Pięć lat temu, w 2010 roku, nie tylko zadebiutowało Tabletowo i Apple wprowadziło na rynek pierwszą generację iPada, ale również w San Francisco zrodziła się myśl powstania marki Leef. Dziś odbyła się konferencja prasowa wprowadzająca Leef na polski rynek. Oznacza to, że w sprzedaży będzie można znaleźć nowe ciekawe pamięci do urządzeń mobilnych.

Na konferencji trudno było nie odnieść wrażenia, że najważniejszym produktem Leef jest iBridge – mobilny nośnik pamięci przeznaczony dla urządzeń działających pod kontrolą systemu iOS ze złączem Lightning, który przyciąga wzrok ciekawym designem. Przede wszystkim, jak każdy pendrice, oferuje możliwość zgrywania na niego danych i późniejszego przenoszenia na komputer za pomocą portu USB 2.0 znajdującego się z drugiej jego strony. Ważniejsza z punktu widzenia użytkownika, w mojej ocenie, jest możliwość robienia zdjęć i zapisywania ich bezpośrednio do pamięci iBridge (z pominięciem pamięci wewnętrznej). W czerwcu ma zostać wydana aktualizacja aplikacji (co ważne, dostępna w języku polskim), za pomocą której korzystamy z tego nośnika – ma dodać możliwość nagrywania wideo bezpośrednio na nośnik.

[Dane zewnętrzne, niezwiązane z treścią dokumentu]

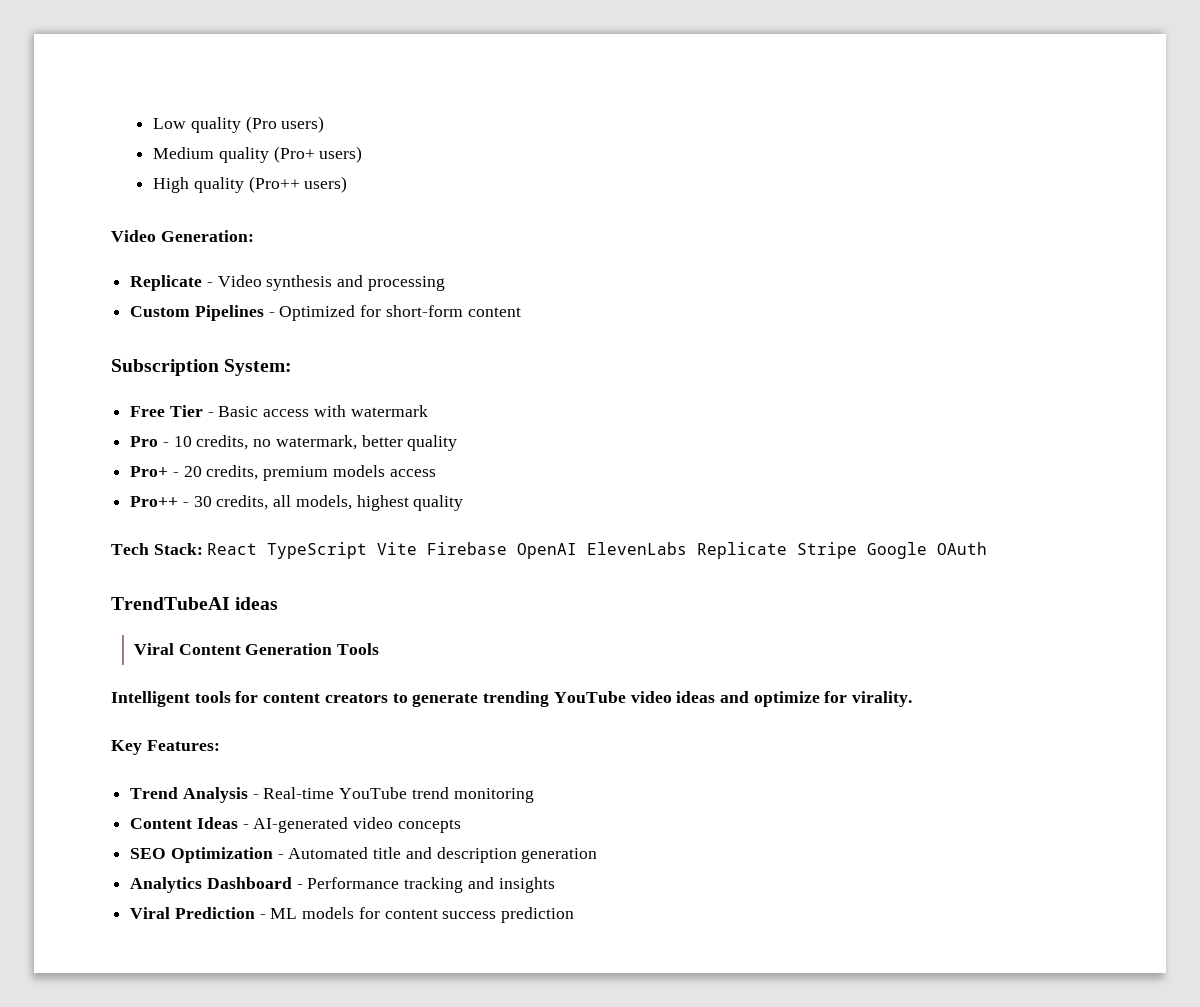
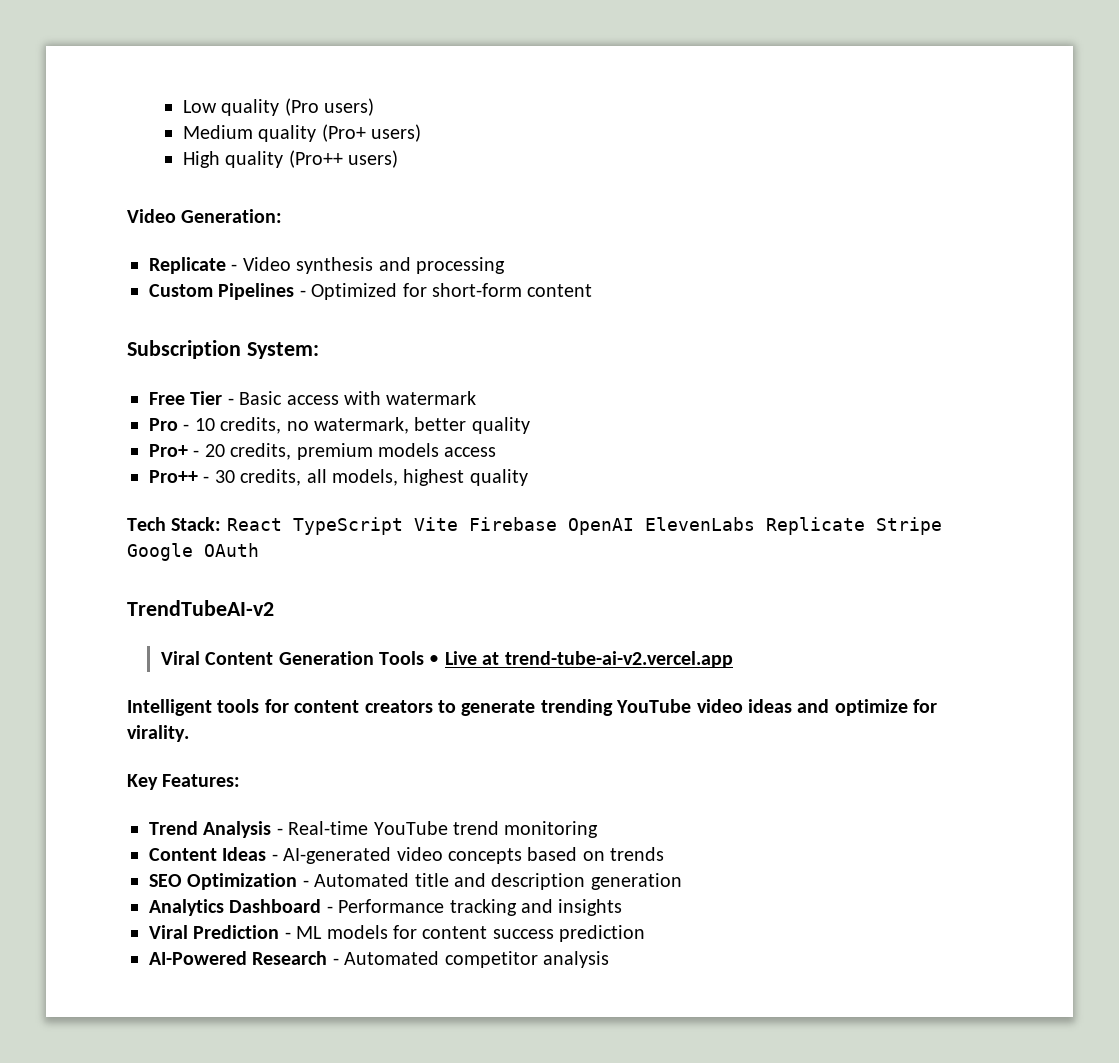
- TrendTubeAI ideas
+ TrendTubeAI-v2
- Viral Content Generation Tools
+ Viral Content Generation Tools • Live at trend-tube-ai-v2.vercel.app
- Content Ideas - AI-generated video concepts
+ Content Ideas - AI-generated video concepts based on trends
+ AI-Powered Research - Automated competitor analysis

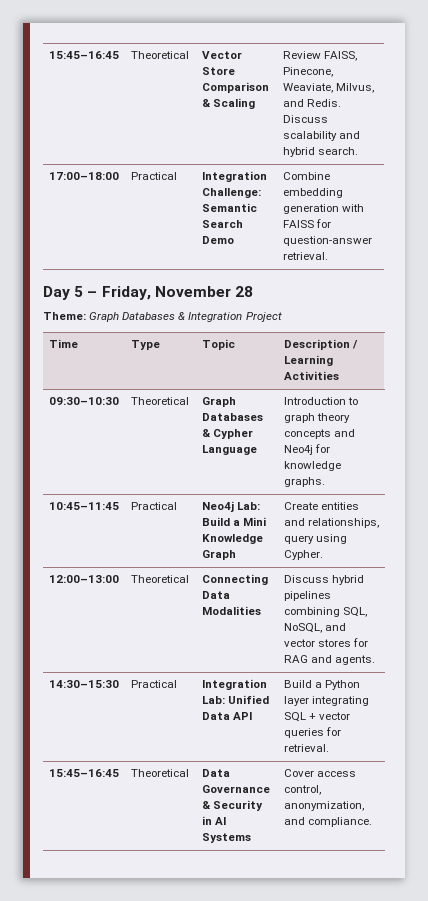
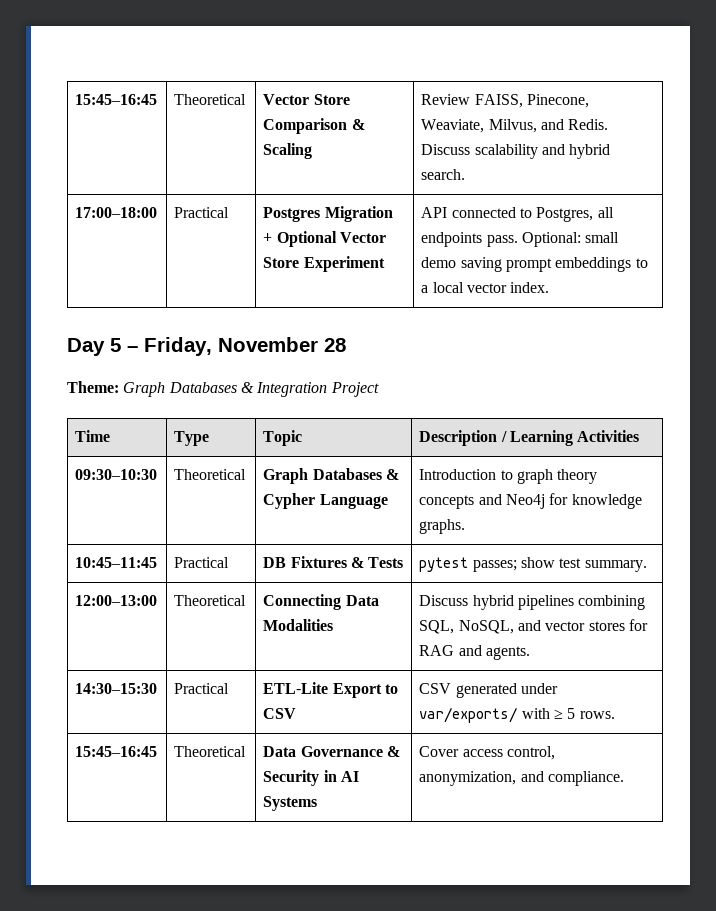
- 17:00–18:00 | Practical | Integration Challenge: Semantic Search Demo | Combine embedding generation with FAISS for question-answer retrieval.
+ 17:00–18:00 | Practical | Postgres Migration + Optional Vector Store Experiment | API connected to Postgres, all endpoints pass. Optional: small demo saving prompt embeddings to a local vector index.
- 10:45–11:45 | Practical | Neo4j Lab: Build a Mini Knowledge Graph | Create entities and relationships, query using Cypher.
+ 10:45–11:45 | Practical | DB Fixtures & Tests | pytest passes; show test summary.
- 14:30–15:30 | Practical | Integration Lab: Unified Data API | Build a Python layer integrating SQL + vector queries for retrieval.
+ 14:30–15:30 | Practical | ETL-Lite Export to CSV | CSV generated under var/exports/ with ≥ 5 rows.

Koszt iBridge zaczyna się od 229 złotych za wersję z 16GB. Polskie ceny mają zostać ogłoszone w najbliższych dniach.

Dla urządzeń z Androidem dostępne jest akcesorium o nazwie Bridge 3.0 Mobile USB (ok. 50 złotych za najtańszą wersję – z 16GB). Z jednej strony ma port microUSB, z drugiej – pełnowymiarowy USB 3.0. Jest kompatybilny z urządzeniami pracującymi pod kontrolą Androida w wersji 4.1 lub nowszej, które oferują oczywiście wsparcie dla USB OTG.

Korzystacie z tego typu akcesoriów? Według mnie to świetne rozwiązania dla osób, które faktycznie często przenoszą dane z komputera na telefon/tablet i odwrotnie. Sama jestem zadowoloną użytkowniczką Kingston DataTraveler microDuo.